Iran nuclear agreement: A fragile deal on verge of collapse

Thursday, 2018-06-21 17:16:55
 Font Size:     |        Print

Iran's President Hassan Rouhani speaks during an extraordinary meeting of the Organisation of Islamic Cooperation (OIC) in Istanbul, Turkey May 18, 2018. (Photo: Reuters)
 Font Size:     |  

NDO – Iran recently rejected US President Donald Trump’s proposal on the renegotiation of the Iran nuclear deal, which will be extended to the issues deemed as “sensitive”. The Islamic nation also voiced its dissatisfaction with the proposals offered by the European powers in an effort to save the nuclear agreement. The landmark deal is now on the brink of collapse, while investors are “holding their breath” in anticipation of the relevant developments triggered by fears of US sanctions on Tehran.

After his summit with the Democratic People’s Republic of Korea (DPRK) leader Kim Jong-un, US President Trump announced that he would soon like a “real deal” with Iran. Trump’s remarks referred to the issues that the US still mentions in the controversy surrounding the Iran nuclear agreement, including the provisions that may work to curb Iran’s ballistic missiles development programme, as well as Iran’s intervention in the regional crises, as alleged by Washington. However, Tehran rejected such proposals from the US, while affirming their steadfast pursuit of the nuclear deal, officially known as the “Joint Comprehensive Plan of Action (JCPOA)”, signed in 2015 between Iran and the P5+1 group (the US, the UK, France, Russia, China and German).

French President Emmanuel Macron and other European leaders are also stepping up the efforts to save the JCPOA after the US withdrew from the agreement. However, the moves taken by the European powers have not been strong enough to build trust with Iran in ensuring a deal that the Islamic nation wants without the US involvement. The European countries are trying to prevent the JCPOA from collapsing, as Europe’s interests will be considerably impacted if the breakdown occurs. Meanwhile, the European companies themselves cannot ignore the threat of sanctions from the US if they wish to continue their business partnerships with Iranian partners.

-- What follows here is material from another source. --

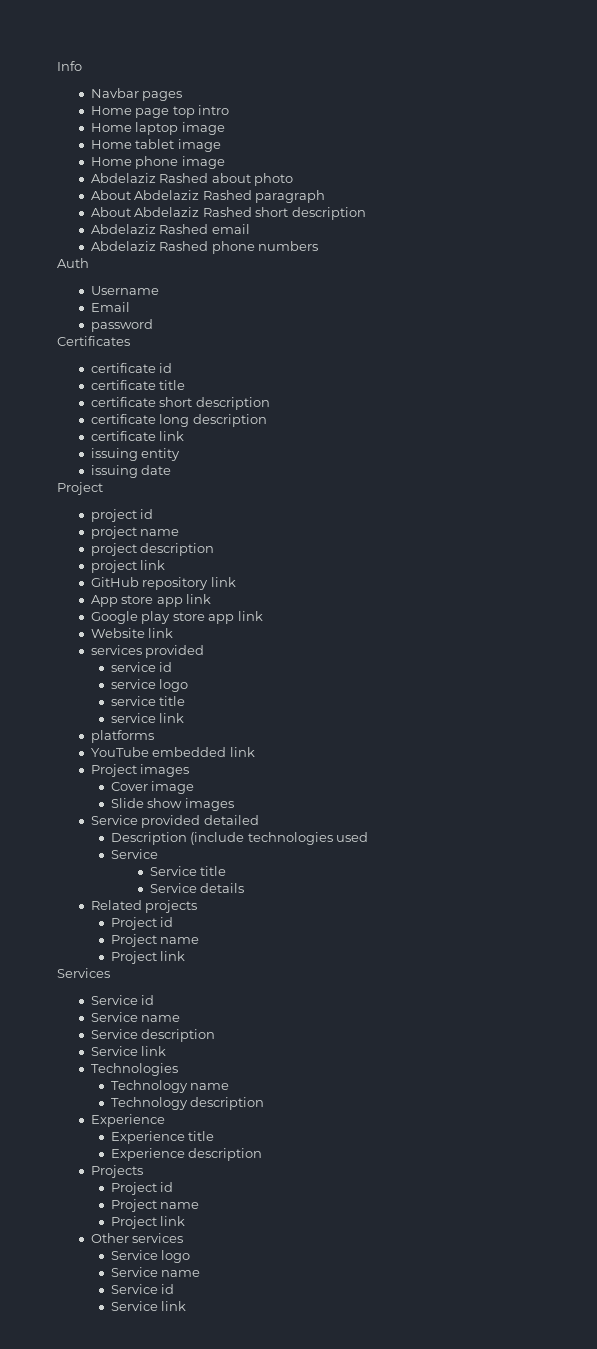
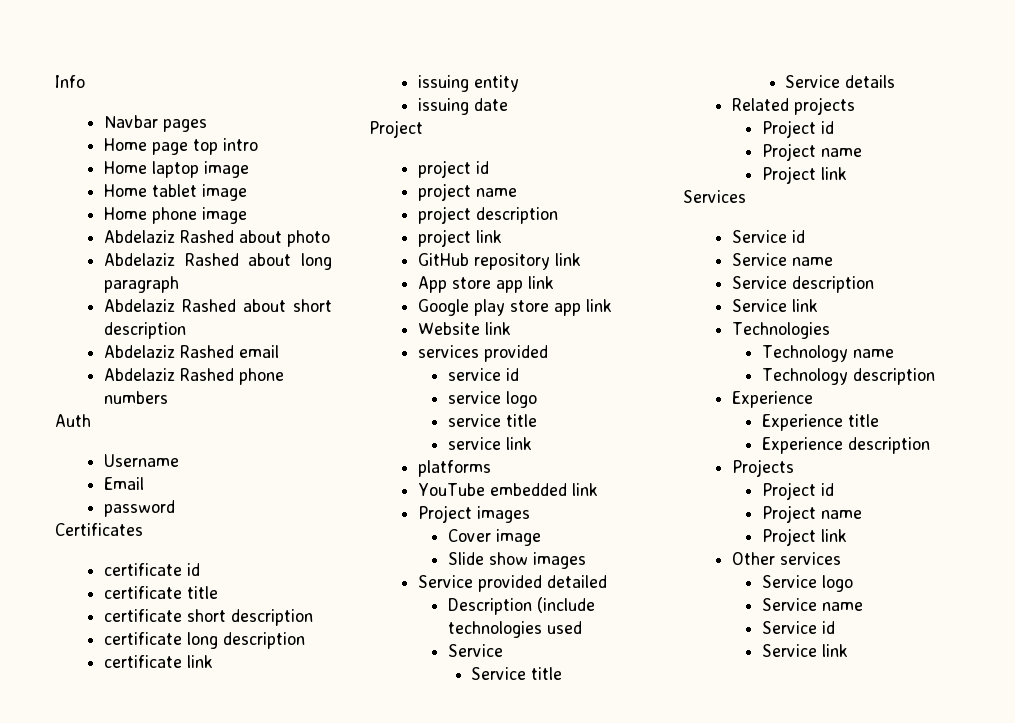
- About Abdelaziz Rashed paragraph
+ Abdelaziz Rashed about long paragraph
- About Abdelaziz Rashed short description
+ Abdelaziz Rashed about short description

The insufficient efforts and the possibility of Europe’s concession to the US are leading Iran to become concerned about the possibility of maintaining the JCPOA. Iranian President Rouhani said that Tehran would not be able to sustain the JCPOA if the benefits brought about by the deal were not guaranteed. Iran even threatened to resume uranium enrichment at the Fordow nuclear facility if the 2015 agreement falls apart. Iran’s Supreme Leader, Ayatollah Ali Khamenei, has ordered the country’s atomic energy body to prepare for an increase in uranium enrichment capacity if the JCPOA cannot be saved. He said he would not accept the limit of Tehran’s ballistic missile programme.

While no feasible solution has been worked out to preserve the JCPOA, the new US sanctions on Tehran have remarkably affected their economic and financial activities. France’s finance minister Bruno Le Maire stated that although most French companies still wished to continue their business in Iran after the US imposed new sanctions, they would not be able to do so. It will be impossible for any French firms to remain in Iran, because there is no independent European financial institution capable of protecting and helping businesses to pay for the products they ship or manufacture in the Islamic country, while the US holds the role of controlling the world economy.

Analysts have warned that it is difficult to protect multinational companies against US sanctions due to the operational scopes of large banks in the US financial system as well as the dollar transactions. The first round of new sanctions aimed at Iran’s automobile manufacturing and civil aviation industries is scheduled to take effect on August 6.

Iran recently announced a plan to attract investment capital of up to IRR300 trillion (approximately US$7 billion) through the Iran Energy Exchange (IRENEX) to maintain the operations of its key oil fields. In May 2018, Iran’s oil production reached 3.806 million barrels a day and its crude oil exports reached 2.7 million barrels a day, the highest level since January 2016, regardless of the US threatening to impose new sanctions. However, the current unresolved disputes between Iran and the Western countries related to the JCPOA have triggered concerns about the prospect of maintaining the Iran nuclear deal, while hampering the efforts to restore and develop the economy of the Islamic country, which has undergone years of US confrontation.